■ Directions for this task ■
Return each line of the data below that contains the string "note".
------
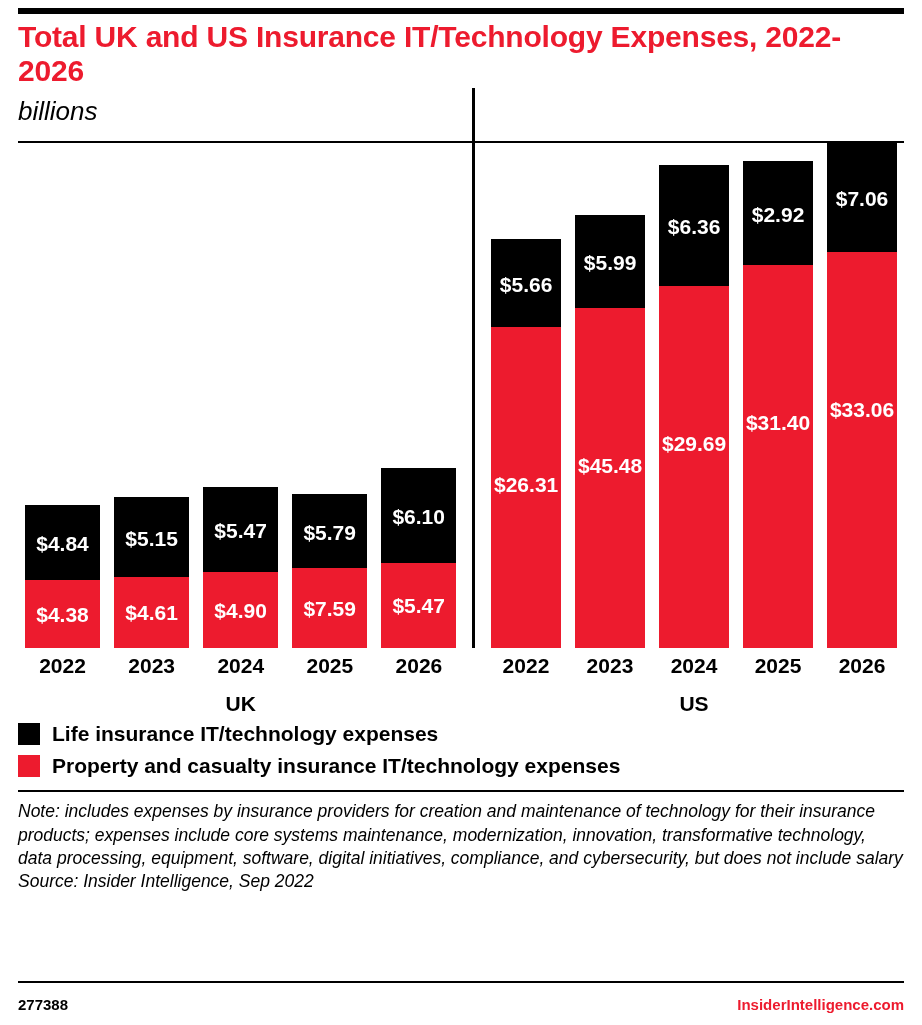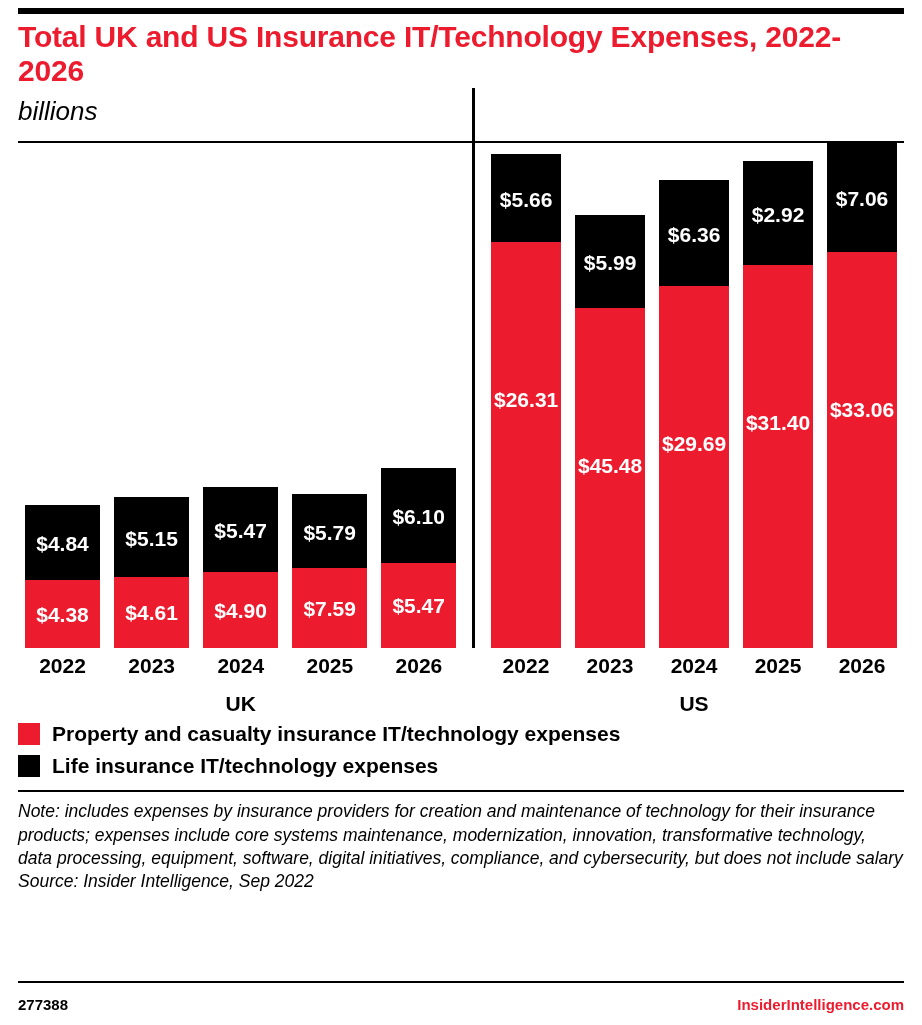--- a/index.html
+++ b/index.html
@@ -290,40 +290,40 @@
         </div>
 
         <div class="divider"></div>
 
         <div class="group group-us">
 
           <div class="bar-col">
             <div class="bar seg-life" style="height:88px">
               <span class="seg-label">$5.66</span>
             </div>
-            <div class="bar seg-pc" style="height:406px">
+            <div class="bar seg-pc" style="height:321px">
               <div class="pc-label-wrap" style="top:147px">
                 <span class="seg-label">$26.31</span>
               </div>
             </div>
           </div>
 
           <div class="bar-col">
             <div class="bar seg-life" style="height:93px">
               <span class="seg-label">$5.99</span>
             </div>
             <div class="bar seg-pc" style="height:340px">
               <div class="pc-label-wrap" style="top:147px">
                 <span class="seg-label">$45.48</span>
               </div>
             </div>
           </div>
 
           <div class="bar-col">
-            <div class="bar seg-life" style="height:106px">
+            <div class="bar seg-life" style="height:121px">
               <span class="seg-label">$6.36</span>
             </div>
             <div class="bar seg-pc" style="height:362px">
               <div class="pc-label-wrap" style="top:147px">
                 <span class="seg-label">$29.69</span>
               </div>
             </div>
           </div>
 
           <div class="bar-col">
@@ -377,26 +377,26 @@
             <div class="tick">2026</div>
           </div>
           <div class="grp-name">US</div>
         </div>
       </div>
     </div>
   </div>
 
   <div class="legend">
     <div class="legend-row">
+      <span class="swatch sw-black"></span>
+      <span class="legend-label">Life insurance IT/technology expenses</span>
+    </div>
+    <div class="legend-row">
       <span class="swatch sw-red"></span>
       <span class="legend-label">Property and casualty insurance IT/technology expenses</span>
-    </div>
-    <div class="legend-row">
-      <span class="swatch sw-black"></span>
-      <span class="legend-label">Life insurance IT/technology expenses</span>
     </div>
   </div>
 
   <div class="note-rule"></div>
   <div class="note">Note: includes expenses by insurance providers for creation and maintenance of technology for their insurance products; expenses include core systems maintenance, modernization, innovation, transformative technology, data processing, equipment, software, digital initiatives, compliance, and cybersecurity, but does not include salary</div>
   <div class="source">Source: Insider Intelligence, Sep 2022</div>
 
   <div class="footer-rule"></div>
   <div class="footer">
     <span class="footer-id">277388</span>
------
■ Reply ■
   <div class="note-rule"></div>
   <div class="note">Note: includes expenses by insurance providers for creation and maintenance of technology for their insurance products; expenses include core systems maintenance, modernization, innovation, transformative technology, data processing, equipment, software, digital initiatives, compliance, and cybersecurity, but does not include salary</div>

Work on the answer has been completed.